Install + Cursor / Continue.dev Setup

The fastest way onto Phi-5 Large is Ollama, which handles the download, quantization, and serving in one command:

# Pull and run Phi-5 Large 28B (Q4 by default) $ ollama run phi5-large # Ollama exposes an OpenAI-compatible API at: # http://localhost:11434/v1

For coding inside Continue.dev (VS Code or JetBrains), point the extension at your local Ollama endpoint by adding this to config.json:

// ~/.continue/config.json { "models": [ { "title": "Phi-5 Large (local)", "provider": "ollama", "model": "phi5-large" } ] }

For Cursor, open Settings → Models, enable "Override OpenAI Base URL," and set it to http://localhost:11434/v1 with model name phi5-large. You now have a frontier-reasoning autocomplete and chat model that never sends a byte of your source code to the cloud.

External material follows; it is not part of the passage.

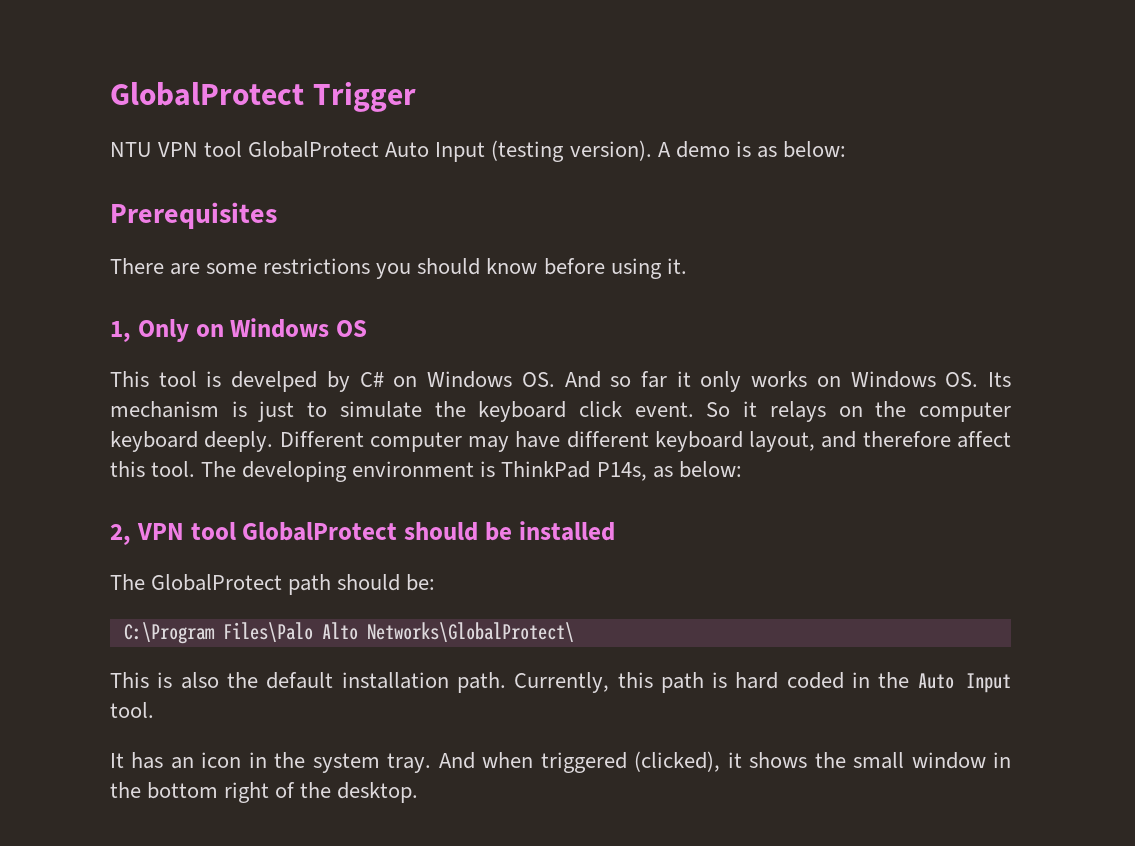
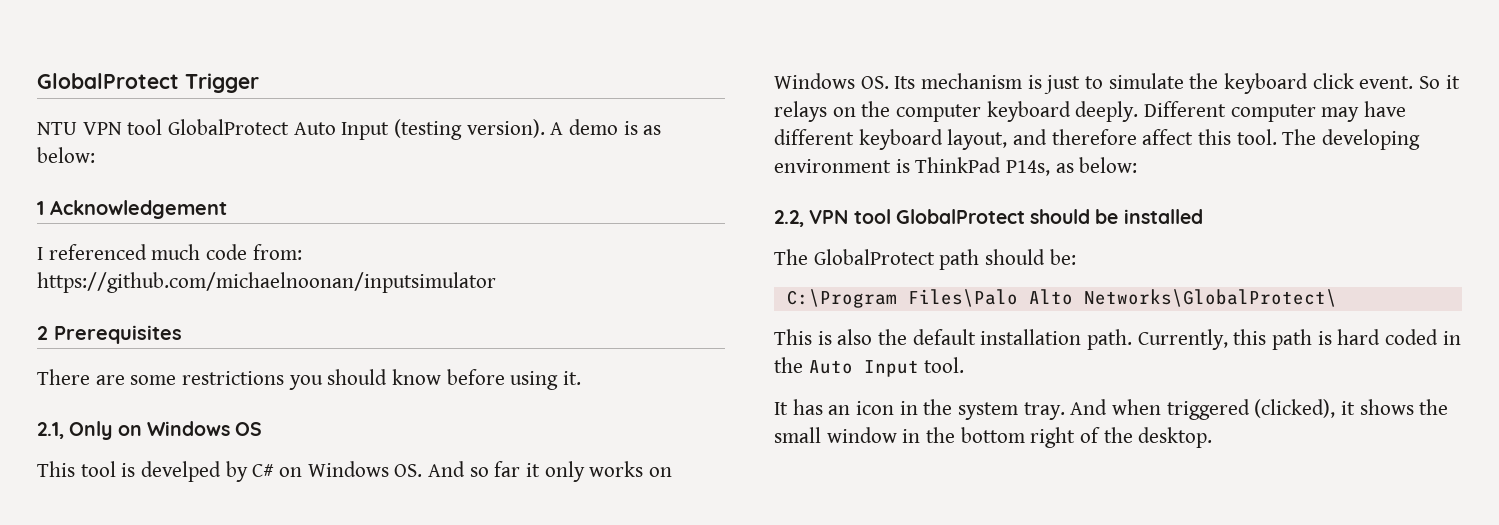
(846, 149) none -> [37,200,227,219] [37,244,302,260] [37,272,496,293] [37,326,48,340] 1 Acknowledgement // I referenced much code from: https://github.com/michaelnoonan/inputsimulator // 2
[110,321,131,342] 1, -> [37,422,64,439] 2.1,
[110,524,131,545] 2, -> [774,210,804,227] 2.2,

If you prefer the MLX path for maximum throughput on Apple Silicon, the model is also available in MLX-quantized form and runs through LM Studio's MLX engine with no extra configuration — just search for "Phi-5 Large" in the model browser and pick the 4-bit build.

Limitations

Phi-5 Large is excellent, but it is not magic, and the phi recipe has well-known trade-offs worth flagging before you commit.

None of these are dealbreakers for the target audience. They are simply the shape of the trade you make when you choose the smartest dense model that fits your RAM over a faster or more multimodal alternative.